La mancanza di dati ufficiali è un problema per il controllo del mercato legale di animali, soprattutto per le catture di quelli selvatici.
Sia l’elefante di foresta sia quello di savana, per la prima volta inclusi entrambi nella lista rossa della Iucn, rischiano di scomparire. Quali sono le cause e le soluzioni.
La prima mappatura del genoma della famiglia Elephantidae ha svelato che in Africa esistono due specie di elefanti, non una come si pensava fino a tre anni fa: l’elefante di savana e l’elefante di foresta.
L’Unione internazionale per la conservazione della natura (Iucn), che in passato aveva classificato l’elefante africano come “vulnerabile”, ha finalmente incluso entrambe le specie nella “lista rossa” degli animali a rischio estinzione, ma il suo verdetto non è positivo. Mentre l’elefante di savana è ritenuto “in pericolo”, quello di foresta è addirittura “in pericolo critico”, il più alto livello di allarme.
Appena mezzo secolo fa, nel continente africano vivevano circa 1,5 milioni di elefanti. Stando all’ultimo censimento del 2016, ora ce ne sono soltanto 415mila. La popolazione di elefanti di foresta, che si differenziano perché leggermente più piccoli e sono distribuiti principalmente nel bacino del Congo, è diminuita dell’86 per cento dal 1990; quella di elefanti di savana, il cui gruppo più numeroso è nel Botswana, si è ridotta di oltre il 60 per cento negli ultimi cinquant’anni.
Le minacce più serie per i pachidermi sono la crisi climatica e la conseguente siccità, il bracconaggio dovuto in larga parte alla domanda di avorio, la perdita di habitat e i conflitti con la popolazione locale. Il bracconaggio, in particolare, si è ormai trasformato in un fenomeno che coinvolge anche i gruppi terroristici e la criminalità organizzata, visto il guadagno che può derivare dal commercio illegale di parti di animali selvatici.
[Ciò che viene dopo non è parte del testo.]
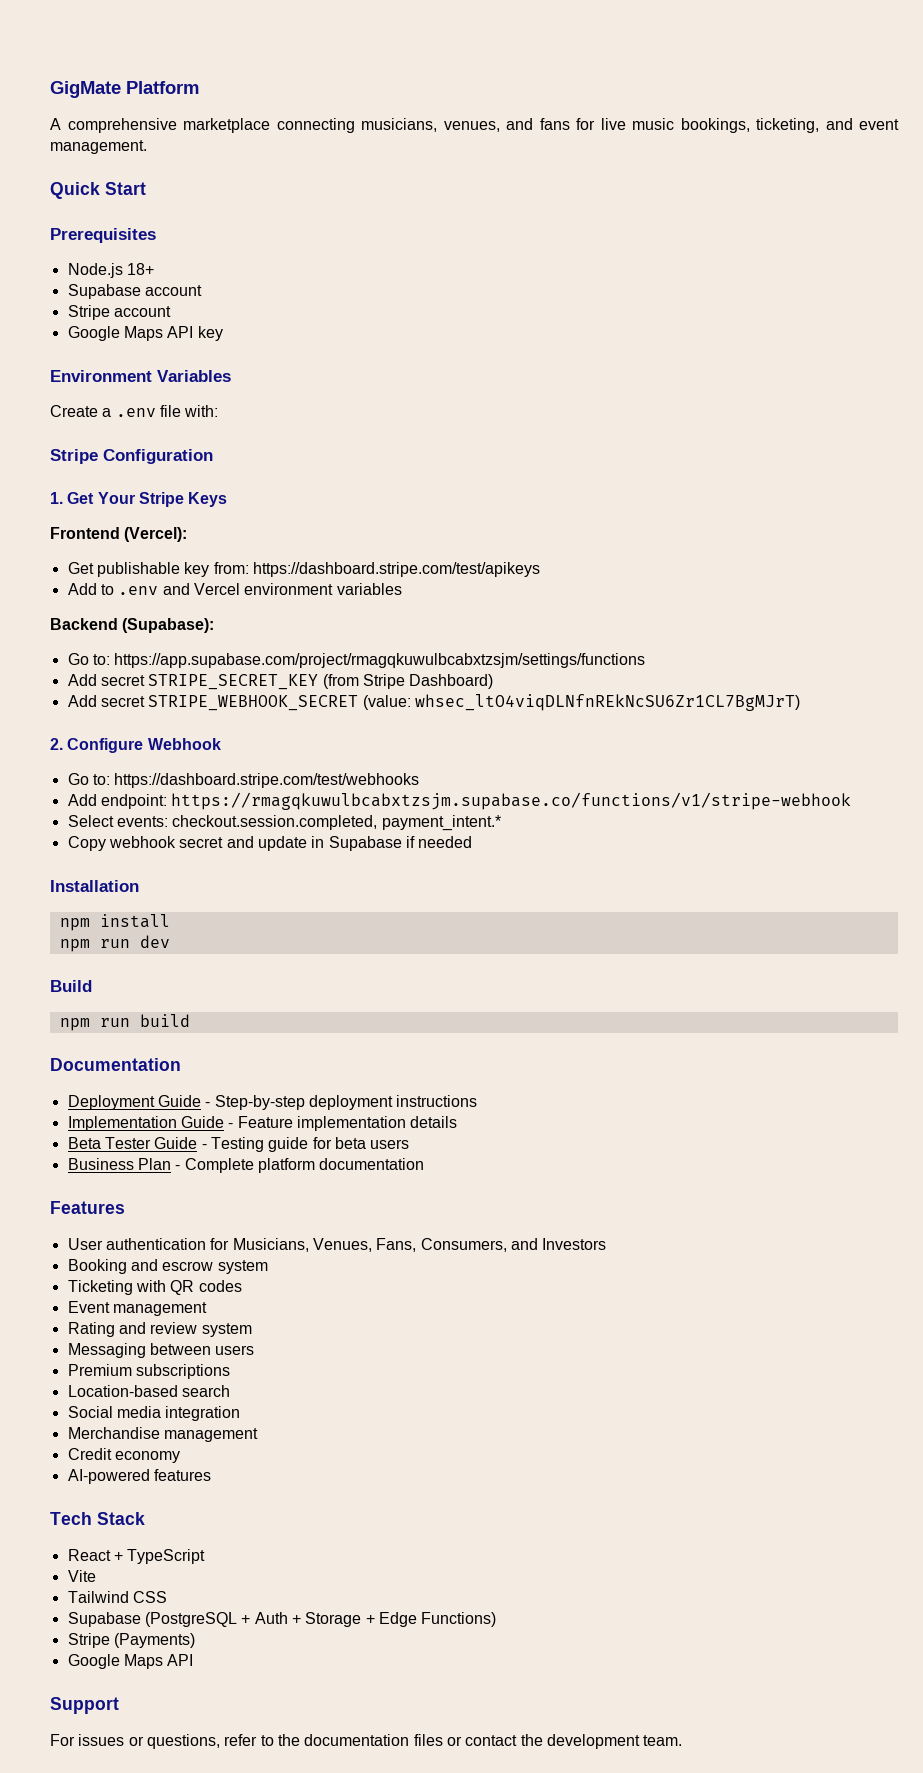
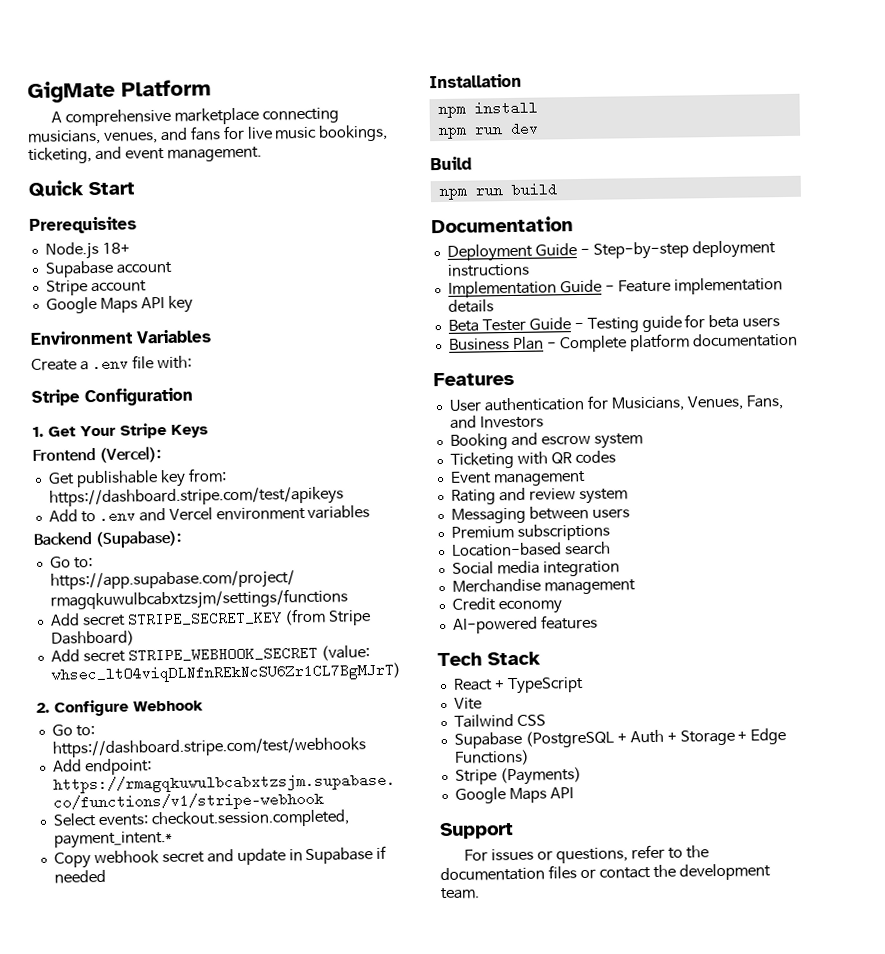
- User authentication for Musicians, Venues, Fans, Consumers, and Investors
+ User authentication for Musicians, Venues, Fans, and Investors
Fermare i trafficanti sarà solo il primo passo per salvare gli elefanti. “Se non invertiamo la tendenza, rischiamo di assistere all’estinzione di questi animali. A minacciarli non è solo il poaching, ma la progressiva distruzione dell’habitat naturale per fare spazio ai terreni agricoli”, avverte Benson Okita-Ouma, co-presidente del gruppo della Iucn incaricato di occuparsi dell’elefante africano. “Se non inizieremo a pianificare in modo appropriato l’utilizzo delle terre, questi mammiferi continueranno a essere uccisi in modo indiretto anche se fermeremo la caccia illegale”.
Risulta quindi fondamentale che ai pachidermi venga riservato lo spazio che meritano, come avvenuto nel caso degli elefanti di foresta che vivono nelle aree protette del Gabon e della Repubblica del Congo e degli elefanti di savana che popolano l’area di conservazione transfrontaliera del Kavango-Zambezi, estesa sul territorio di cinque diversi paesi. I passi da compiere per impedire la scomparsa di queste specie iconiche sono chiari, senza contare che l’averle finalmente distinte permetterà di studiarle meglio e di strutturare dei piani d’azione su misura per entrambe.